#!/bin/bash
# 
# Authors: Chongzhi Zang, Weiqun Peng
#
# Comments and/or additions are welcome (send e-mail to:
# wpeng@gwu.edu).
#
# Version 1.1  10/9/2010

##############################################################
# ##### Please replace PATHTO with your own directory ###### #
##############################################################
PATHTO=/home/data/SICER1.1
SICER=$PATHTO/SICER
PYTHONPATH=$SICER/lib
export PYTHONPATH

if [ $# -lt 10 ]; then
    echo ""
    echo 1>&2 Usage: $0 ["InputDir"] ["bed file"] ["OutputDir"] ["species"] ["redundancy threshold"] ["window size (bp)"] ["fragment size"] ["effective genome fraction"] ["gap size (bp)"] ["E-value"] 
    echo ""
    exit 1
fi

#TEMP=$[$3 % $2] 
TEMP=`expr $9 % $6`

if [ $TEMP != 0 ]; then
	echo ""
	echo "Gap_size needs to be multiples of window_size, ie, 0, 2*window_size, etc "
	echo ""
	exit 1
fi

#================================================================================
#Parameters for running SICER without control library and using random background model.

# Input directory
DATADIR=$1
DATADIR=${DATADIR:=.}
SAMPLEDIR=$DATADIR

# Input sample bed file
SAMPLEBED=$2
SAMPLE=${SAMPLEBED%.*}

#Output directory
OUTPUTDIR=$3
OUTPUTDIR=${OUTPUTDIR:=.}
SUMMARY_DIR=$OUTPUTDIR
ISLANDS_BED_DIR=$OUTPUTDIR

# Species, for allowed species see GenomeData.py
SPECIES=$4
SPECIES=${SPECIES:=hg18}

# THRESHOLD is the threshold is for redundancy for reads.
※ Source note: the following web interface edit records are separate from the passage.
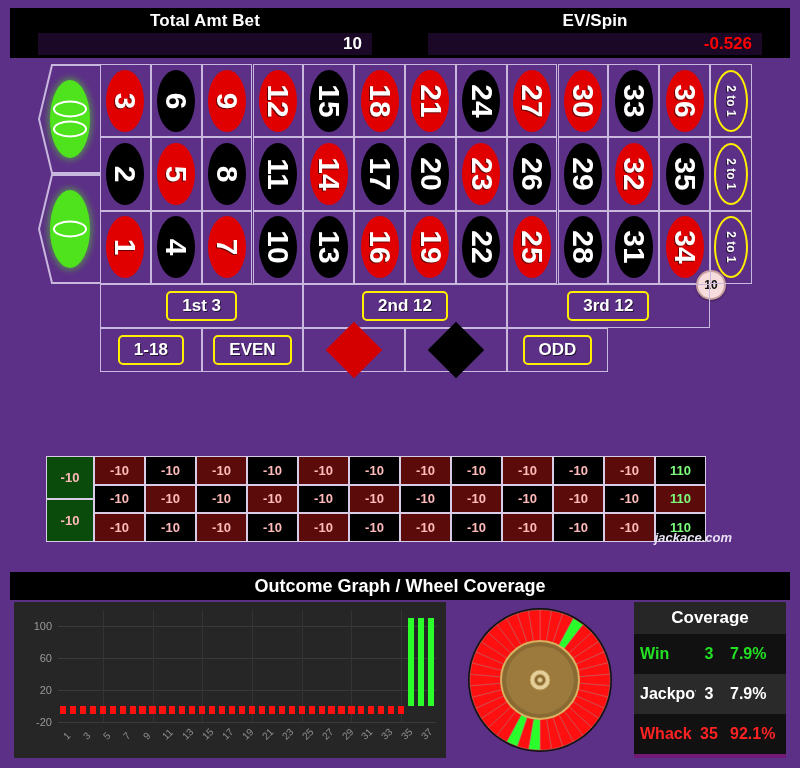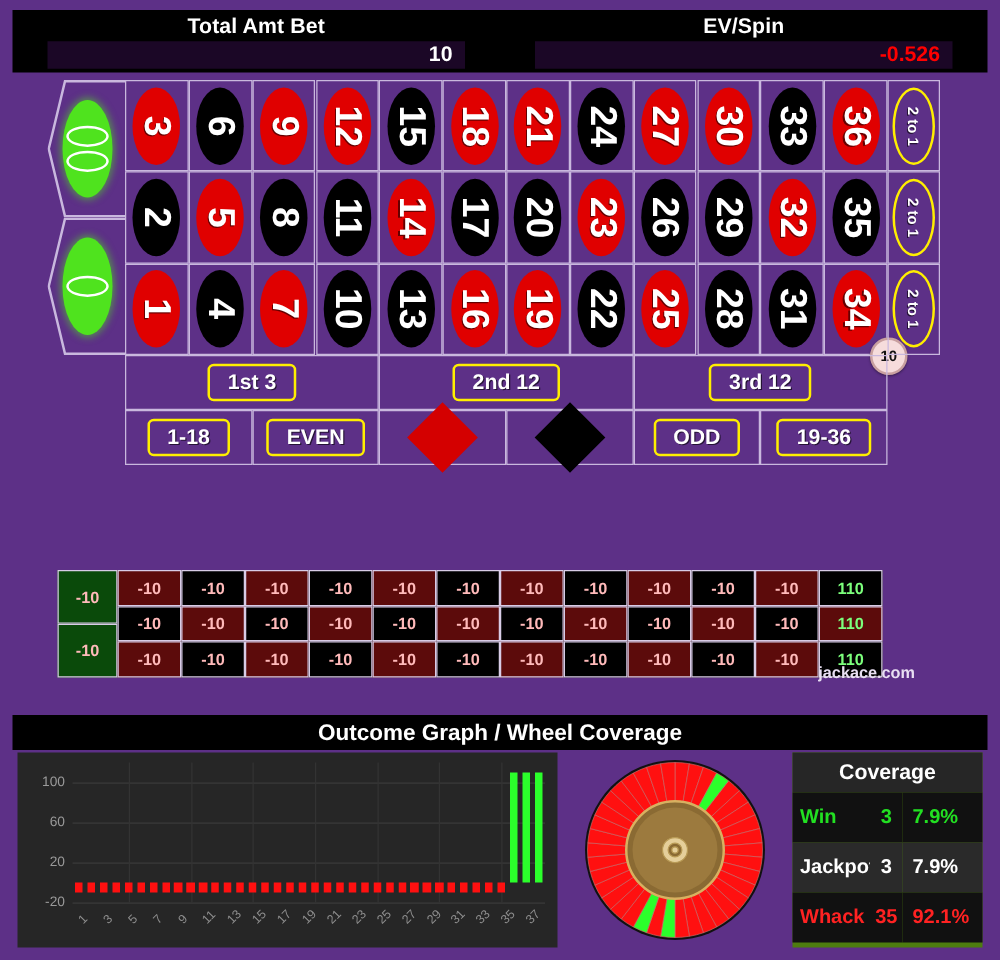"19-36" div.outcell { html: <div> <div>19-36</div> </div> -> none }
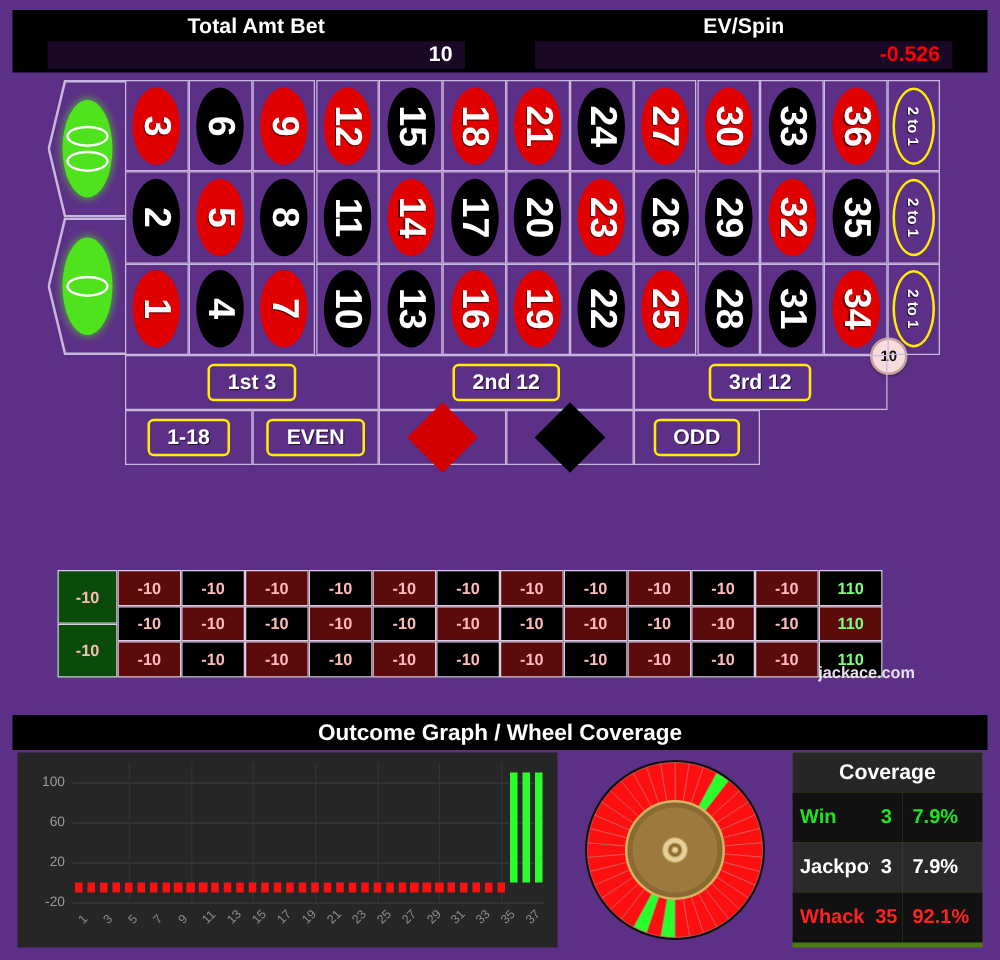"jackace.com" .watermark { font-style: none -> italic }
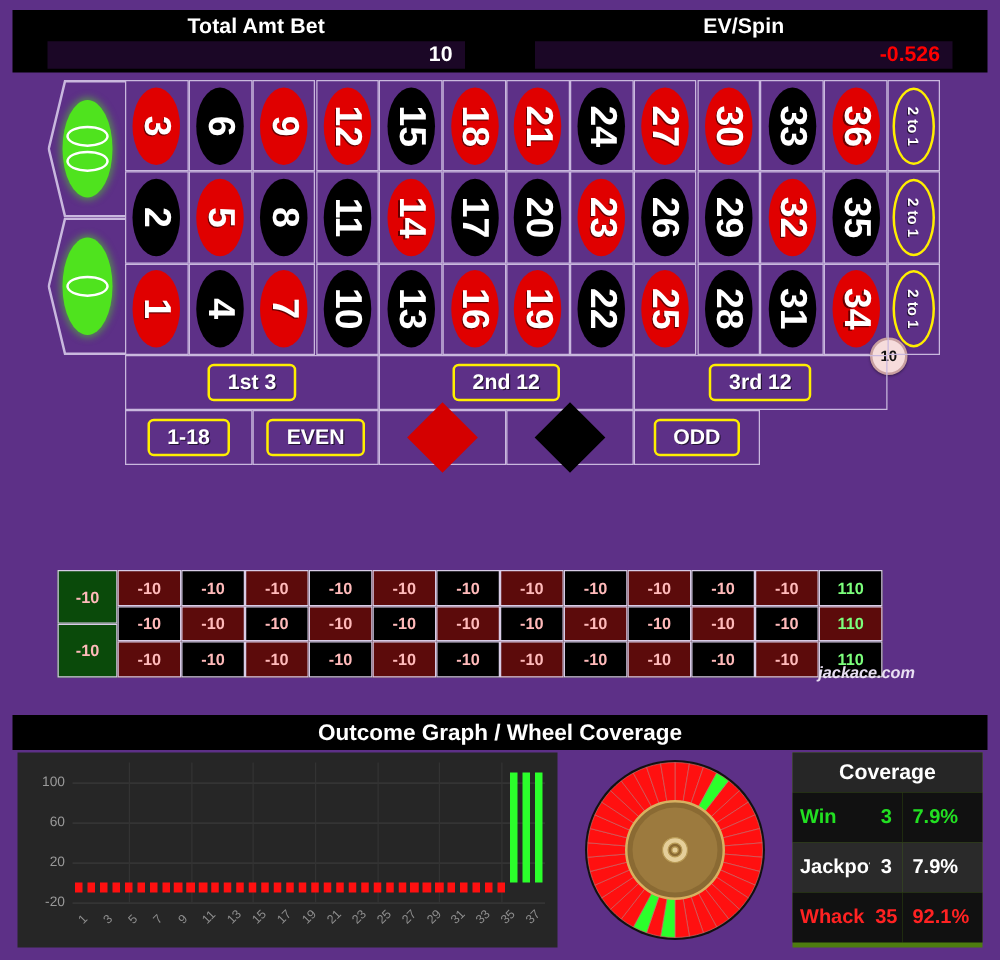"Coverage" .covbox { background: #4d7c0f -> #701a75 }
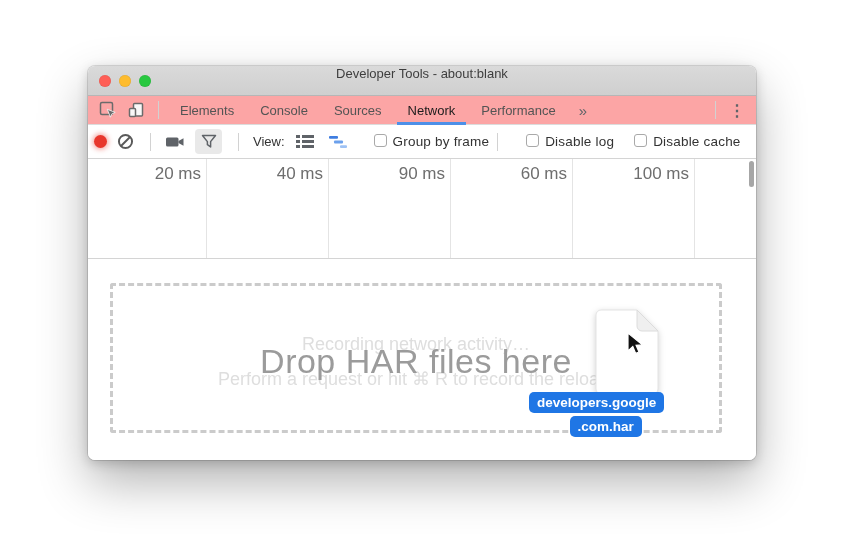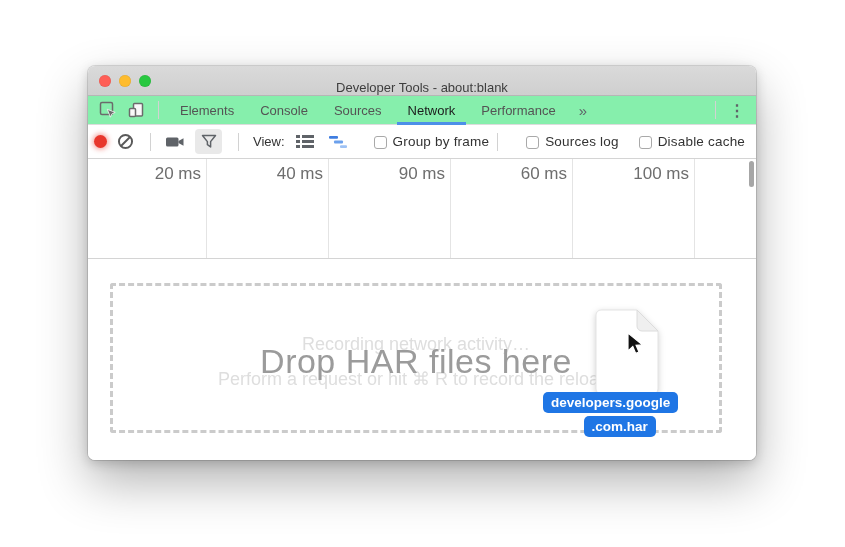"Developer Tools - about:blank" .titlebar { align-items: flex-end -> flex-start }
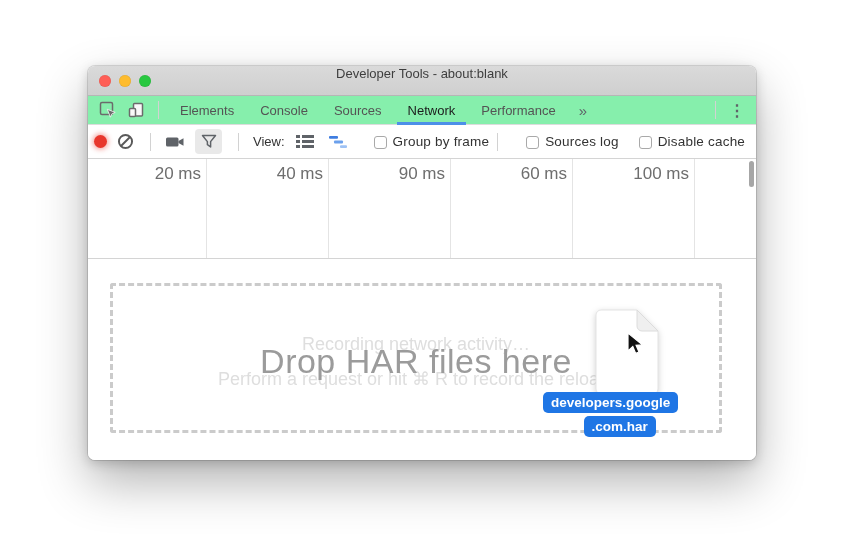"Elements" .tabbar { background: #86efac -> #fca5a5 }
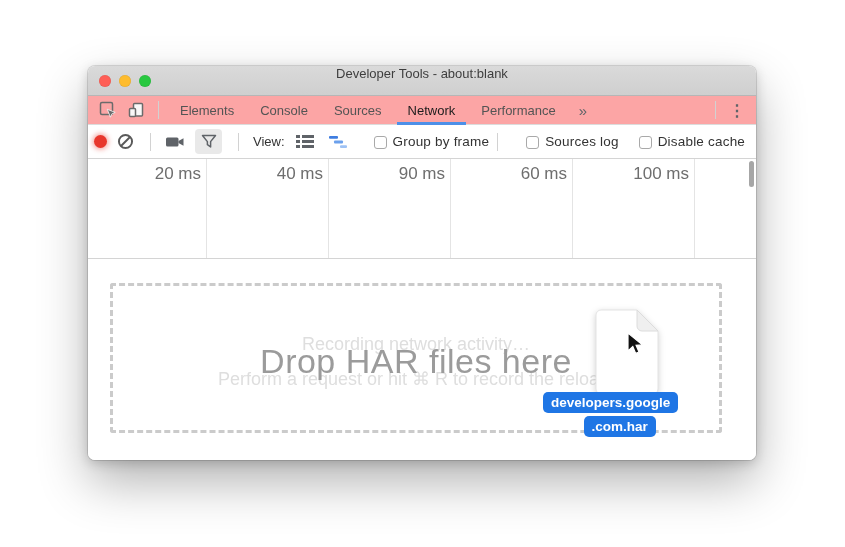"Group by frame" .check-group { align-items: flex-end -> flex-start }
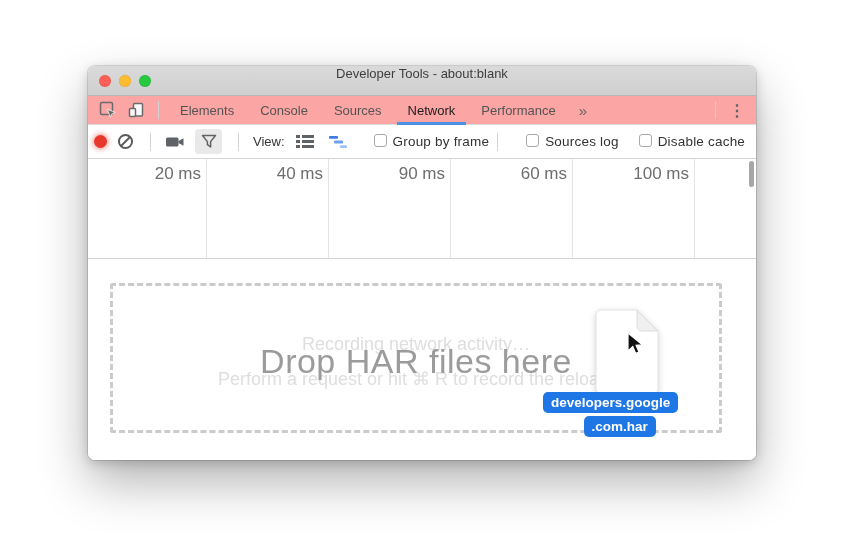"Sources log" span.check-label { text: Sources -> Disable }
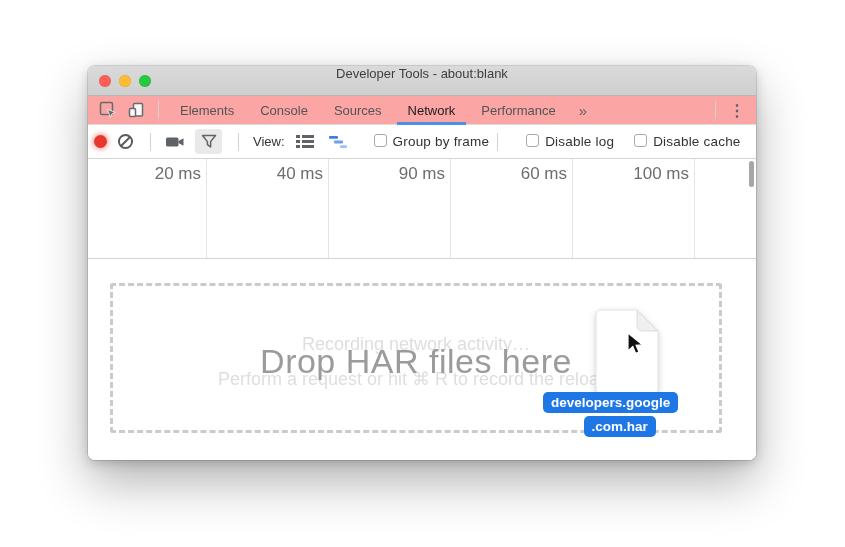"developers.google" .pill-stack { left: 430px -> 416px }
THRESHOLD=n
# means that each read has at most n copy after preprocessing.
THRESHOLD=$5
THRESHOLD=${THRESHOLD:=1}

# WINDOW_SIZE is the size of the windows to scan the genome width. 
# One WINDOW_SIZE is the smallest possible island.
WINDOW_SIZE=$6

# FRAGMENT_SIZE is for determination of the amound of shift for center
# of the DNA fragments represented by the reads. FRAGMENT_SIZE=150
# means the shift is 75.
FRAGMENT_SIZE=$7
FRAGMENT_SIZE=${FRAGMENT_SIZE:=150}

# Effective Genome as fraction of the genome size. It depends on read length.
EFFECTIVEGENOME=$8
EFFECTIVEGENOME=${EFFECTIVEGENOME:=0.74}

if [ $(echo "$EFFECTIVEGENOME > 1"|bc) -eq 1 ]; then
	echo ""
	echo " $EFFECTIVEGENOME needs to be between 0 and 1 "
	echo "" 
	exit 1
fi

#GAP_SIZE is in base pairs.
GAP_SIZE=$9

#EVALUE is the number of islands expected in random background. The
#EVALUE is used to determine the score threshold s_T.
EVALUE=${10}


echo "#############################################"
echo "######           SICER v1.1            ######"
echo "#############################################"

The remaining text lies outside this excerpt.